Actually, I can do that, too, despite how many more differences I have with most Lutherans. Despite that, I know I have not only brothers, but faithful fellow laborers in the gospel who call themselves by that name, too. Once again, it is that gospel thing, and believe it or not, I know Lutherans who really do believe in the sovereignty of God’s grace in salvation.

On another note, it is not my place to comment on Bill Shishko’s positions, he can speak for himself and he serves in a Presbyterian denomination which accepts Baptists into membership.

But not into eldership, and I would fully agree with that stance. I have many times recommended to a believer who was in a situation where there was no Reformed Baptist church to attend that he or she fellowship with, and unite with, as far as possible, an OPC congregation. If there were not sound Reformed Baptist churches on Long Island (where Pastor Shishko’s congregation is located), I would not for a moment hesitate to direct someone there for spiritual nourishment, biblical oversight, and Christian fellowship.

So where does all of this leave us? Well, I know that many of my “Truly Reformed” brothers will never acknowledge me as Reformed, and many, maybe even these brothers, will not even acknowledge me as a co-laborer in the gospel. Some will not even acknowledge me as a Christian, it seems, preferring to withhold such a conclusion based upon what they think I believe (or what they think I refuse to believe). There is a deep tradition in these circles that goes back to the days of the Reformation, a tradition that, sadly, led to the persecution and yes, even murder, of a wide variety of Anabaptists and Baptists (with little concern for noting the wide divergences of belief that could be denominated under those two terms). Some seem to be concerned that if they do not cultivate the same contempt (often based upon ignorance) of “the Anabaptists” that their forefathers did, they might have to re-think some other of their beliefs or actions. Thankfully, the number of those who take this very narrow stance is shrinking, but believe me, they are still present in the Reformed world. I know because of the number of doors that would never be opened to me to pursue apologetics work. I see it regularly.
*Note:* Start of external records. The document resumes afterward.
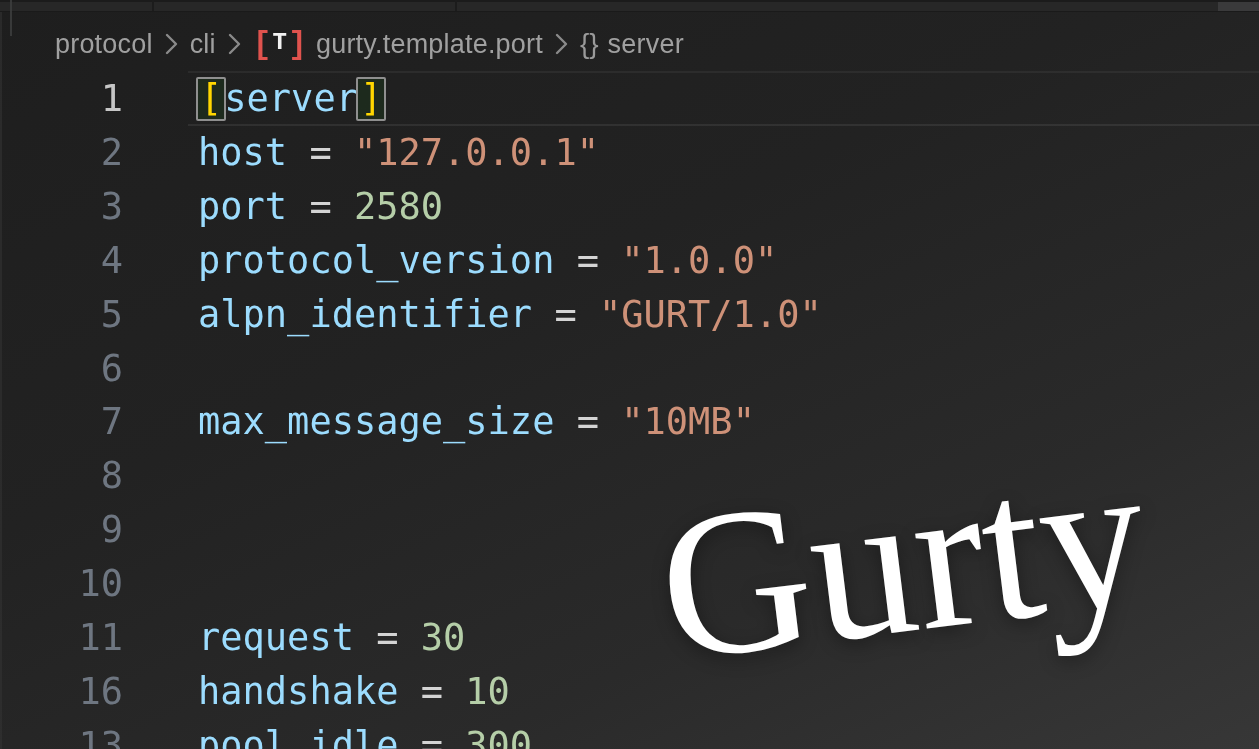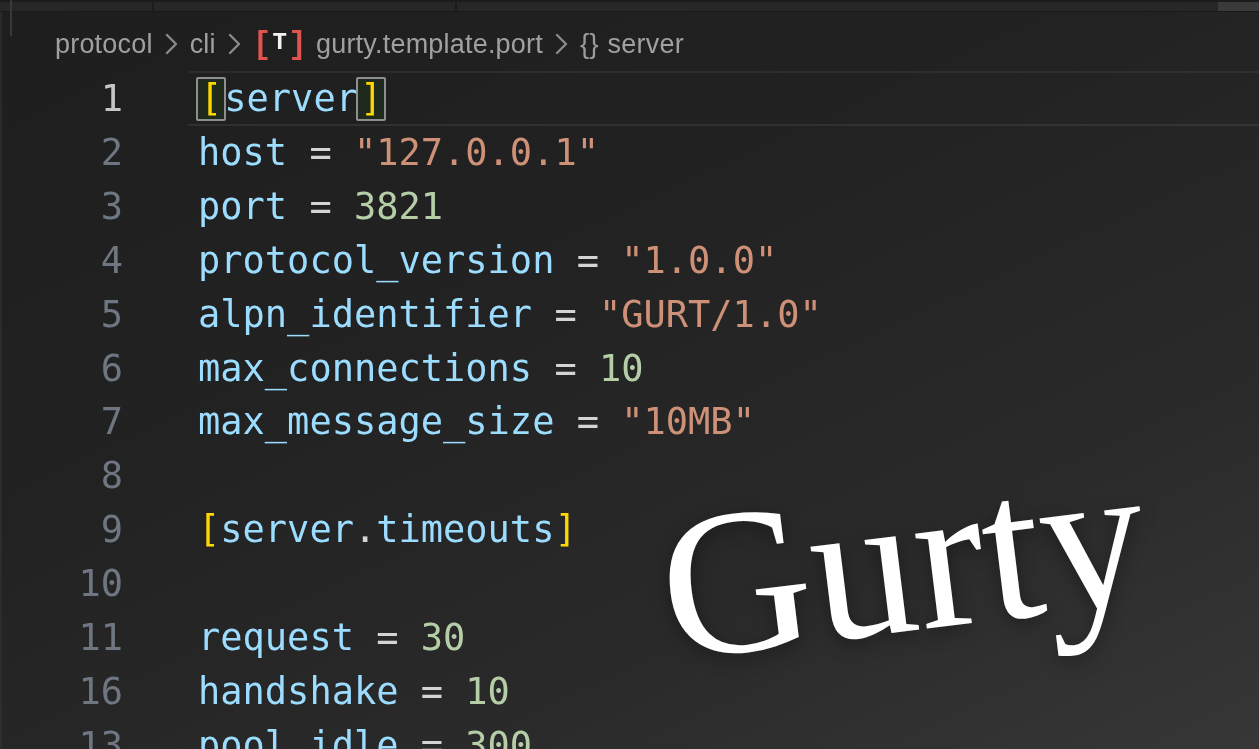"3821" span.tok-n { text: 3821 -> 2580 }
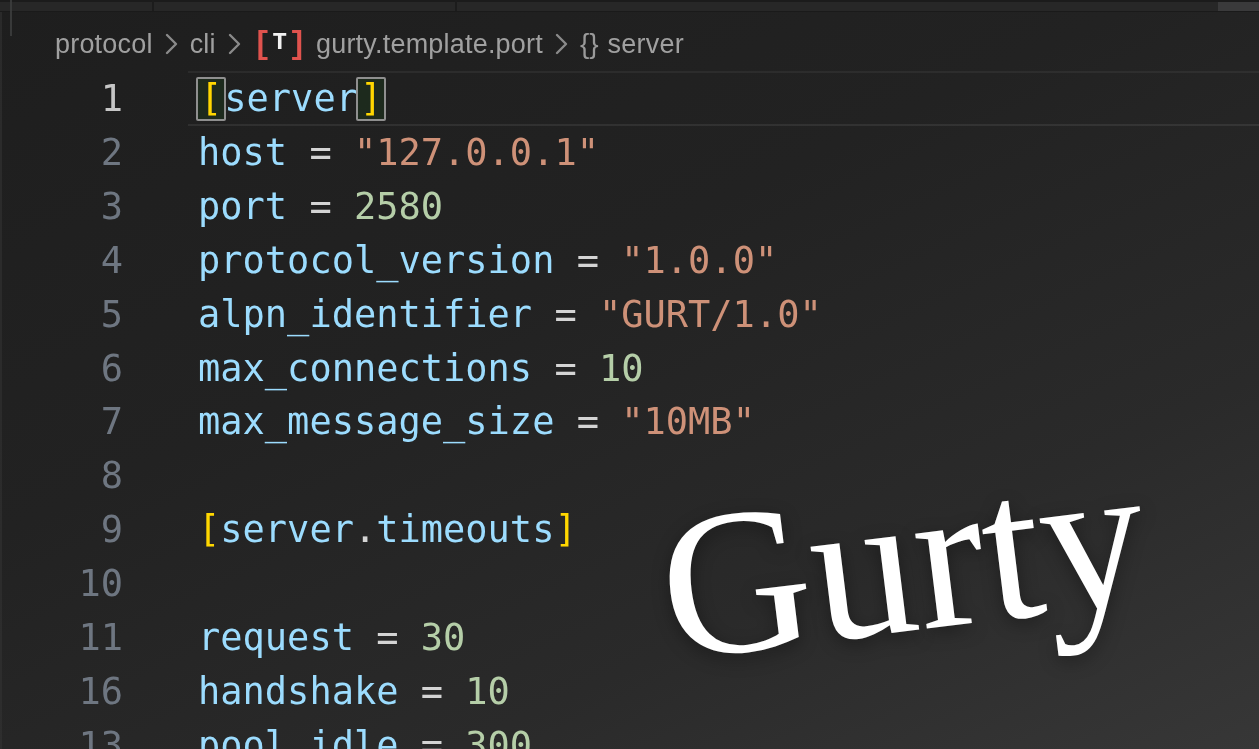"max_connections = 10" span.lc { html: <span><span>max_connections</span><span> = </span><span>10</span></span> -> none }
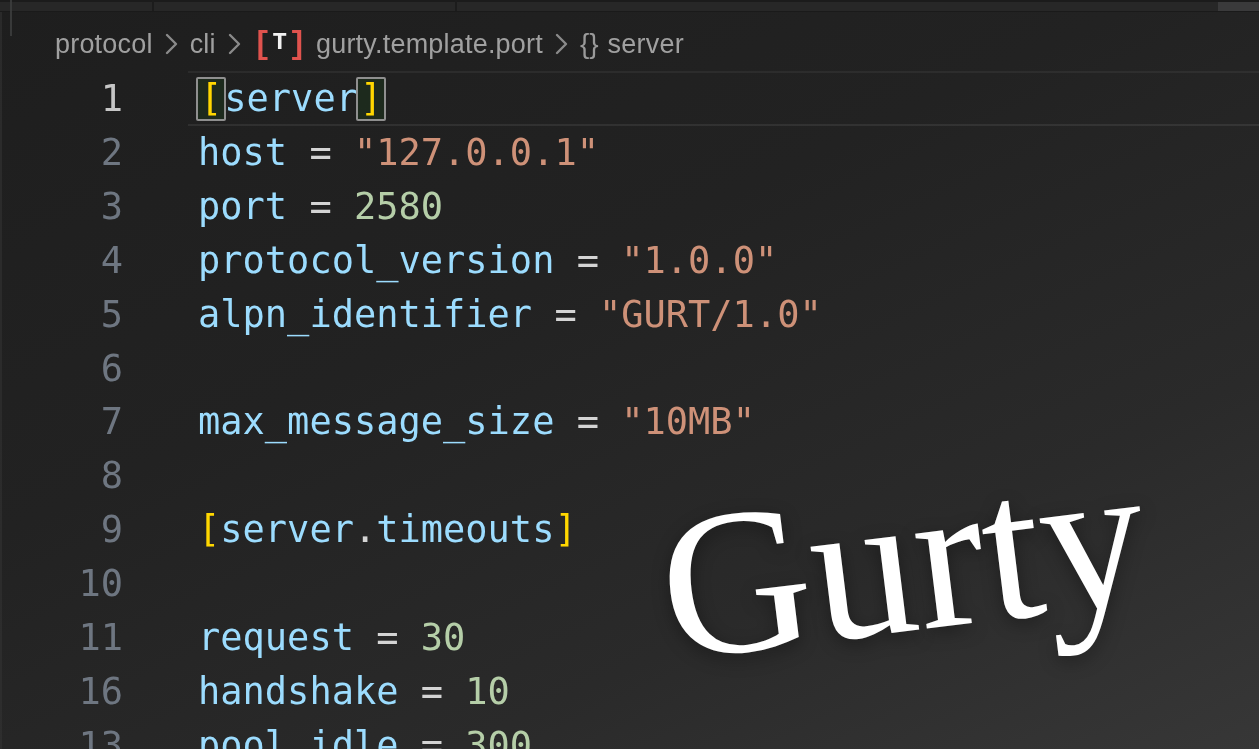"[server.timeouts]" span.lc { html: <span><span>[</span><span>server</span><span>.</span><span>timeouts</span><span>]</span></span> -> none }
My argument, however, I believe is overwhelmingly powerful. As I travel the world, literally, I find the basis of my unity with brothers and sisters in very different places and very different cultures to always go back to one thing: the gospel. We worship the same Triune God, we bow before the same inspired Scripture, we look to the same cross, we trust in the same perfect Savior, we glory in the same free and powerful grace. And I will be honest with you: when you put that kind of argument up against the narrowness of that which says, “Oh, sure, we may agree about all that stuff, but hey, you think the nature of the New Covenant, the nature of baptism, and the nature of the church, precludes infant baptism, so you might not even be a Christian!”, there really is no comparison. We live in a day where apostasy is all around us. We all know that Arminianism and man-centered religion is far more popular than what we believe for, if we are consistent, we confess that it is only a work of the Spirit of God that can cause one to truly love God’s freedom in the matter of salvation. So we know we are in the minority right now, not only in the broad stream of “evangelicalism,” but when we look at the deeply seated hatred of God’s truth that marks our modern secular world, we truly should consider the unity we have on what really matters to be a precious gift from God. I do treasure my fellowship with my Reformed brethren, and I will continue to confess that unity, even when some of them refuse to even acknowledge me as a brother. I know the day is coming when they will see more clearly!